**Work instructions**
For the copy, please give all of the data again exactly and leave the pictures out.

━━ Source material ━━

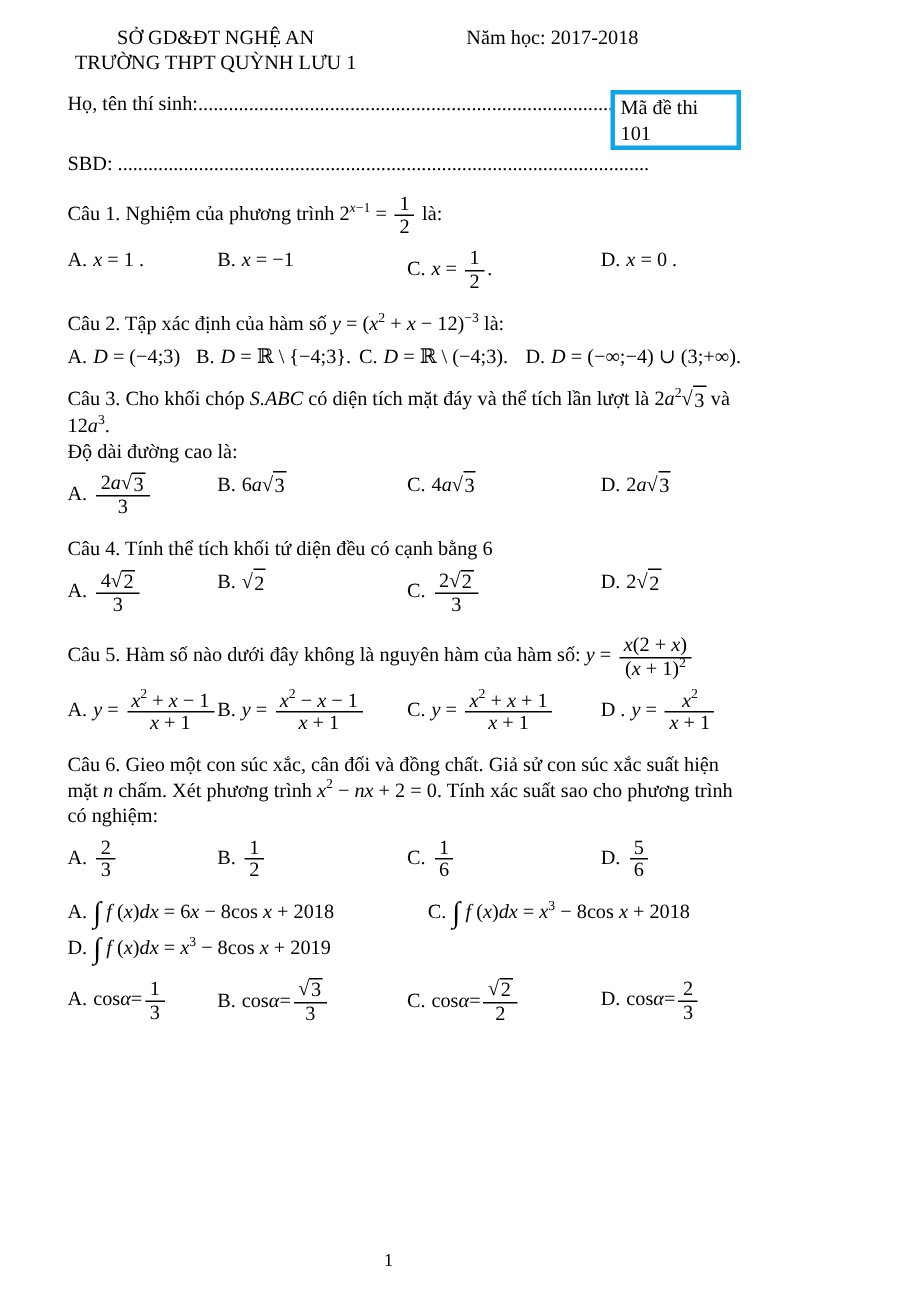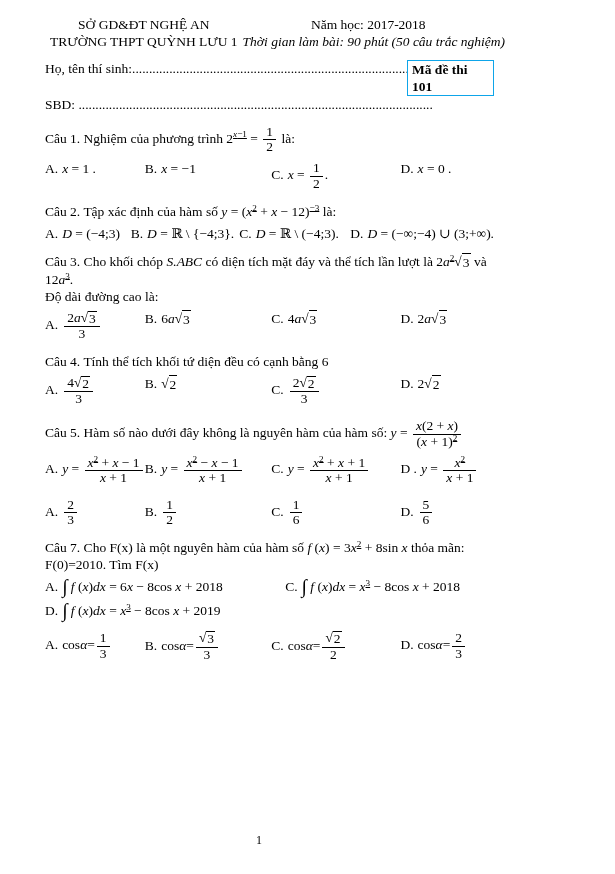"Thời gian làm bài: 90" div.it { html: <div>Thời gian làm bài: 90 phút (50 câu trắc nghiệm)</div> -> none }
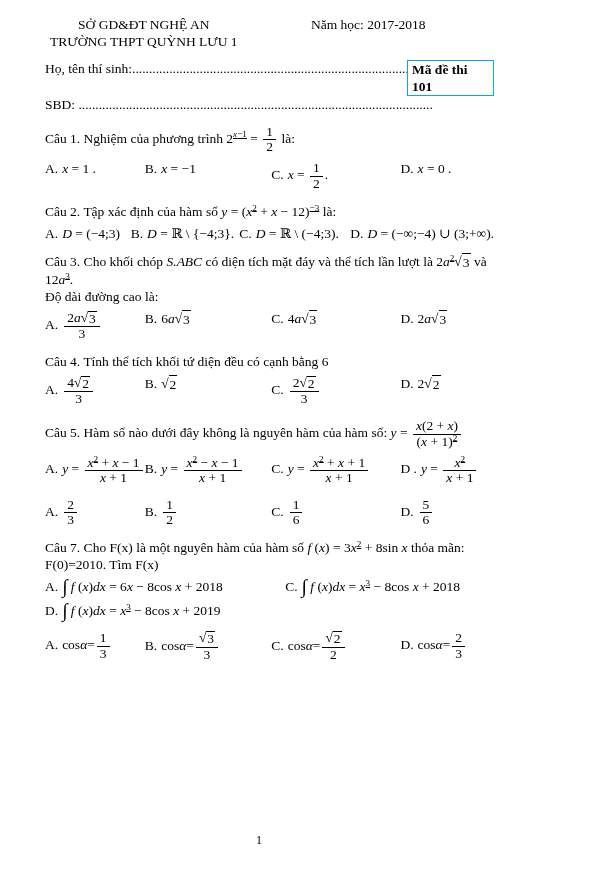"Mã đề thi 101" .code-box { border: 1px solid #0ea5e9 -> 3px solid #0ea5e9; font-weight: bold -> normal }
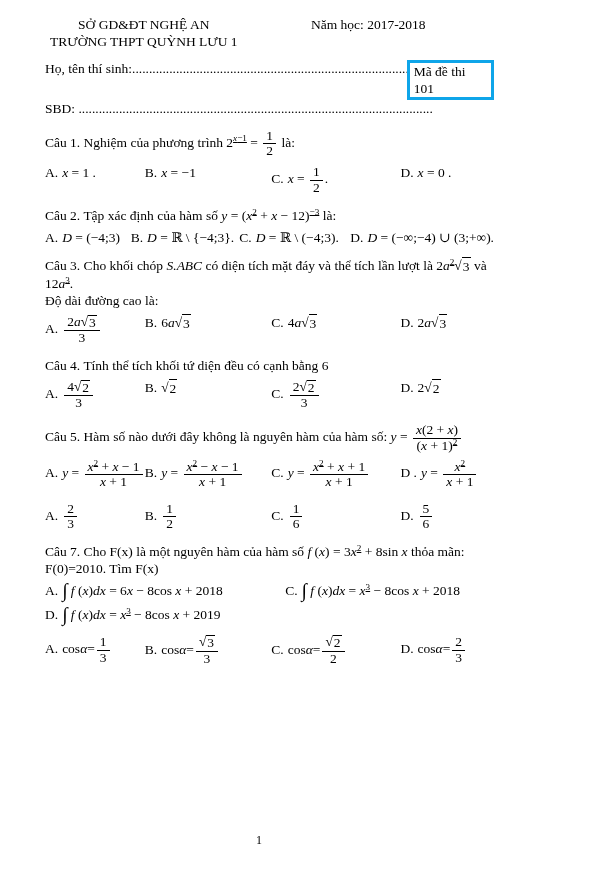"x−1" sup.sup { text-decoration: underline -> none }
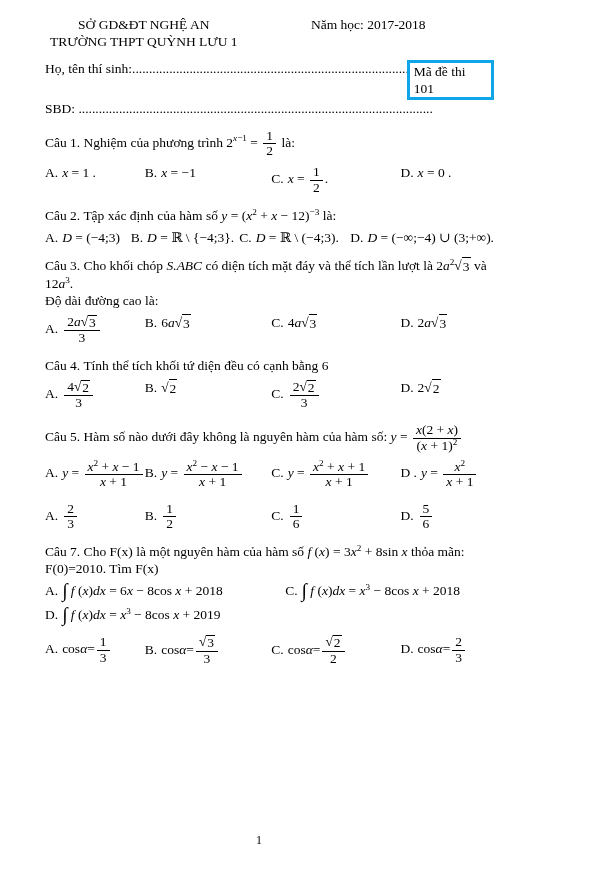"Câu 6. Gieo một con" div.stem { html: none -> <div>Câu 6. Gieo một con súc xắc, cân đối và đồng chất. Giả sử con súc xắc suất hiện mặt <i>n</i> chấm. Xét phương trình <i>x</i><sup>2</sup> − <i>nx</i> + 2 = 0. Tính xác suất sao cho phương trình có nghiệm:</div> }
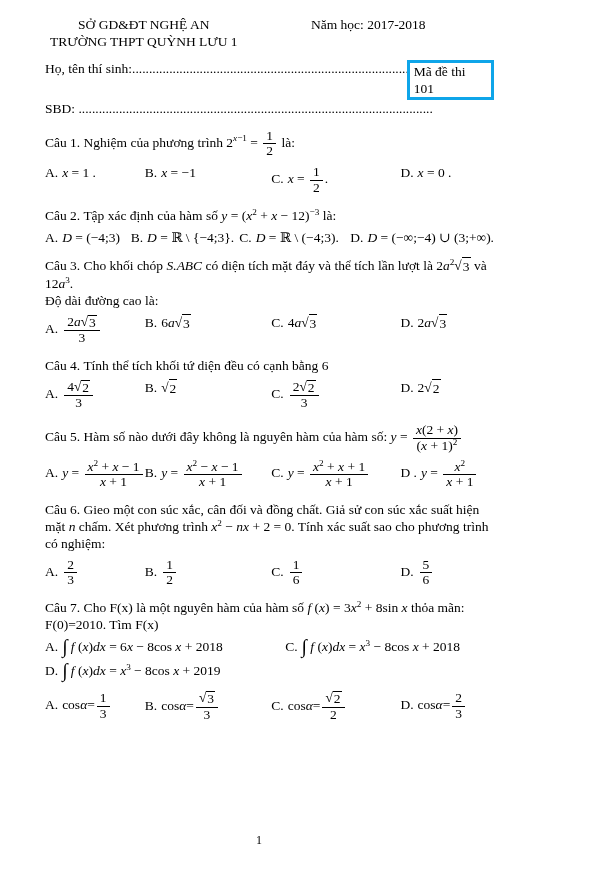"Câu 7. Cho F(x) là" div.stem { html: <div>Câu 7. Cho F(x) là một nguyên hàm của hàm số <i>f</i> (<i>x</i>) = 3<i>x</i><sup>2</sup> + 8sin <i>x</i> thỏa mãn:<br>F(0)=2010. Tìm F(x)</div> -> none }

━━━

**Answer to this problem**
"Thời gian làm bài: 90" div.it { html: <div>Thời gian làm bài: 90 phút (50 câu trắc nghiệm)</div> -> none }
"Mã đề thi 101" .code-box { border: 1px solid #0ea5e9 -> 3px solid #0ea5e9; font-weight: bold -> normal }
"x−1" sup.sup { text-decoration: underline -> none }
"Câu 6. Gieo một con" div.stem { html: none -> <div>Câu 6. Gieo một con súc xắc, cân đối và đồng chất. Giả sử con súc xắc suất hiện mặt <i>n</i> chấm. Xét phương trình <i>x</i><sup>2</sup> − <i>nx</i> + 2 = 0. Tính xác suất sao cho phương trình có nghiệm:</div> }
"Câu 7. Cho F(x) là" div.stem { html: <div>Câu 7. Cho F(x) là một nguyên hàm của hàm số <i>f</i> (<i>x</i>) = 3<i>x</i><sup>2</sup> + 8sin <i>x</i> thỏa mãn:<br>F(0)=2010. Tìm F(x)</div> -> none }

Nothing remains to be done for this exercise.